:: Data provided ::
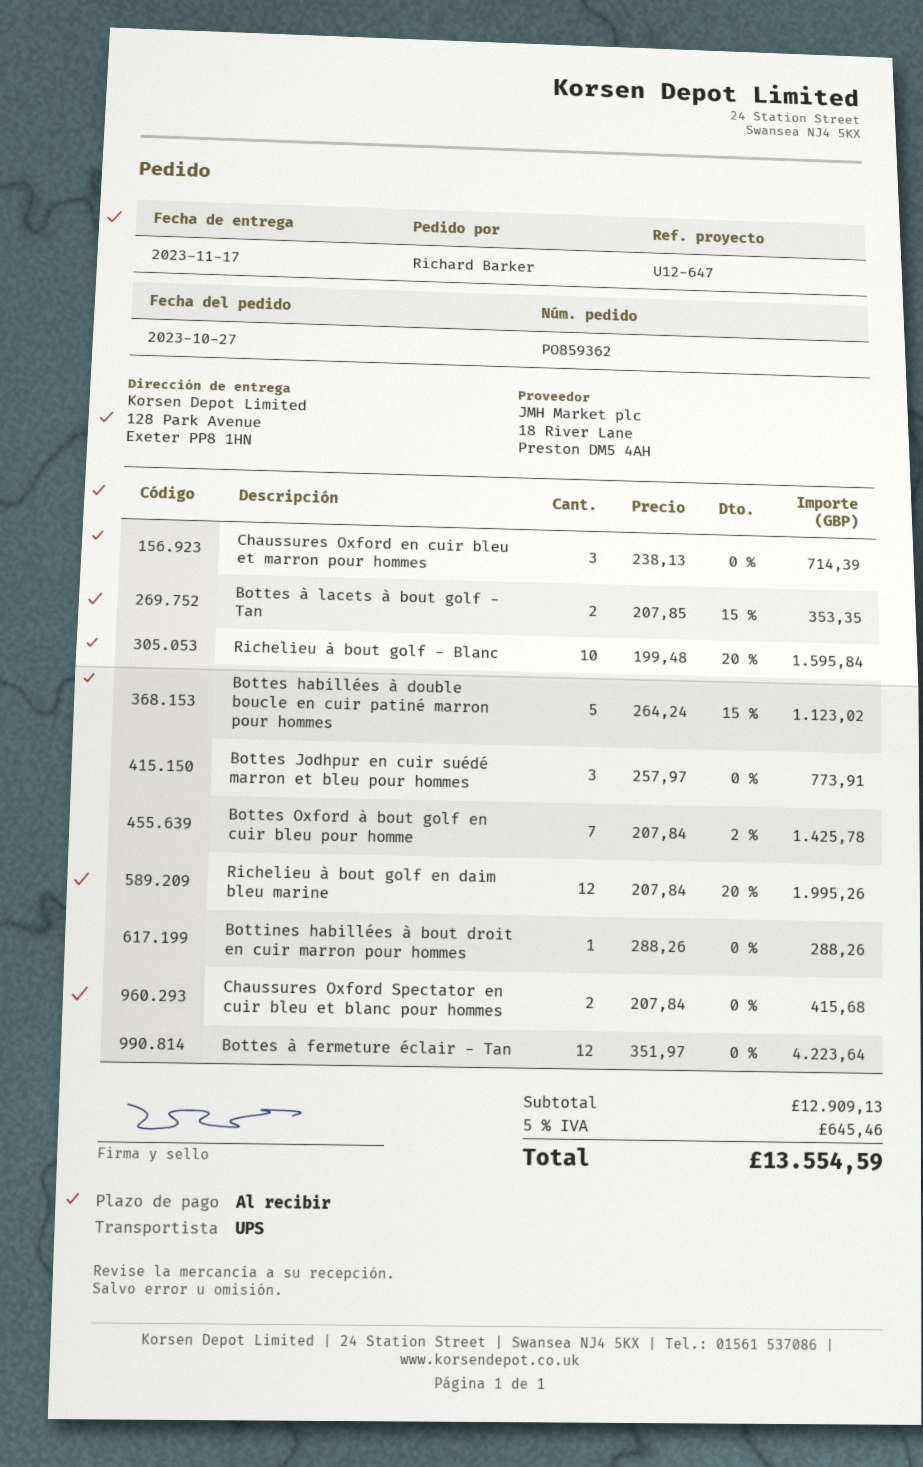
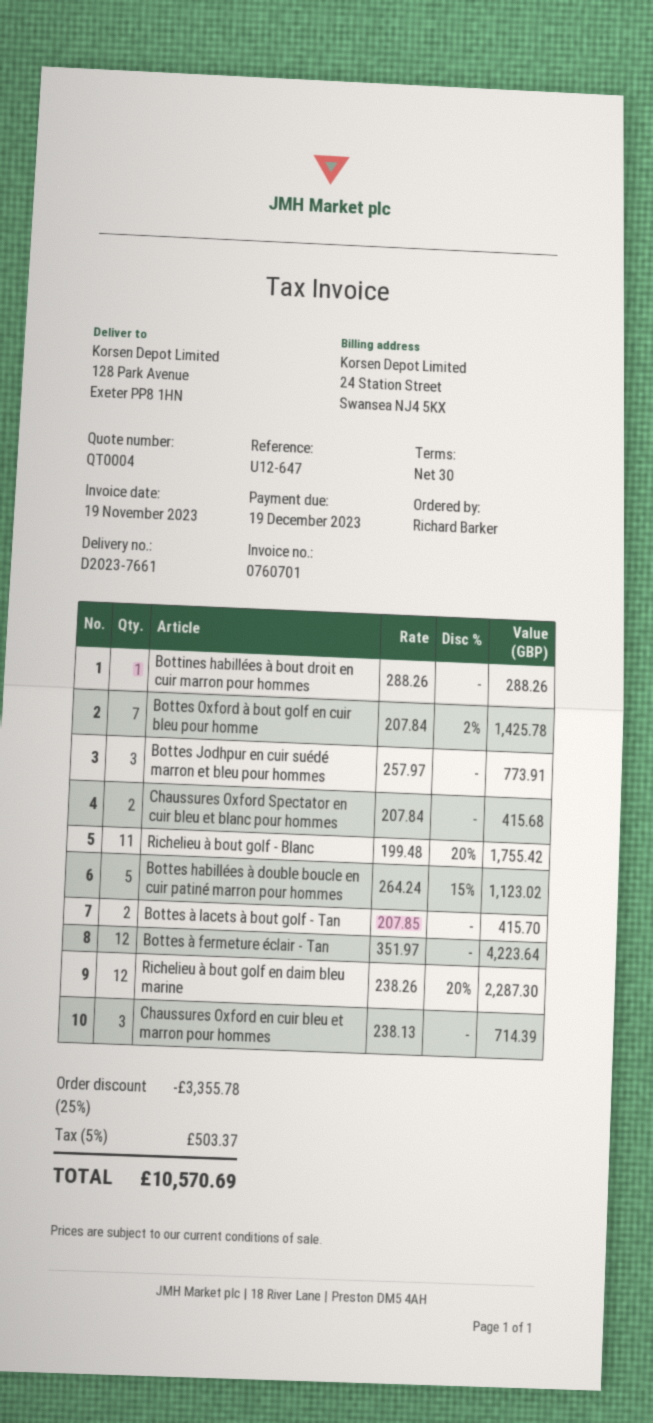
payment terms: on receipt -> 30 days
Bottes à lacets à bout golf - Tan: 2 x 207.85 - 15% = 353.35 -> 2 x 207.85 = 415.70
Richelieu à bout golf - Blanc: 10 x 199.48 - 20% = 1595.84 -> 11 x 199.48 - 20% = 1755.42
Richelieu à bout golf en daim bleu marine: 12 x 207.84 - 20% = 1995.26 -> 12 x 238.26 - 20% = 2287.30
discount: none -> 25% = 3355.78
tax: 5% = 645.46 -> 5% = 503.37
total: 13554.59 -> 10570.69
:::
• **Directions**: Copy each entry exactly as written, and drop the pictures from the copy.

• **Written answer**:
payment terms: on receipt -> 30 days
Bottes à lacets à bout golf - Tan: 2 x 207.85 - 15% = 353.35 -> 2 x 207.85 = 415.70
Richelieu à bout golf - Blanc: 10 x 199.48 - 20% = 1595.84 -> 11 x 199.48 - 20% = 1755.42
Richelieu à bout golf en daim bleu marine: 12 x 207.84 - 20% = 1995.26 -> 12 x 238.26 - 20% = 2287.30
discount: none -> 25% = 3355.78
tax: 5% = 645.46 -> 5% = 503.37
total: 13554.59 -> 10570.69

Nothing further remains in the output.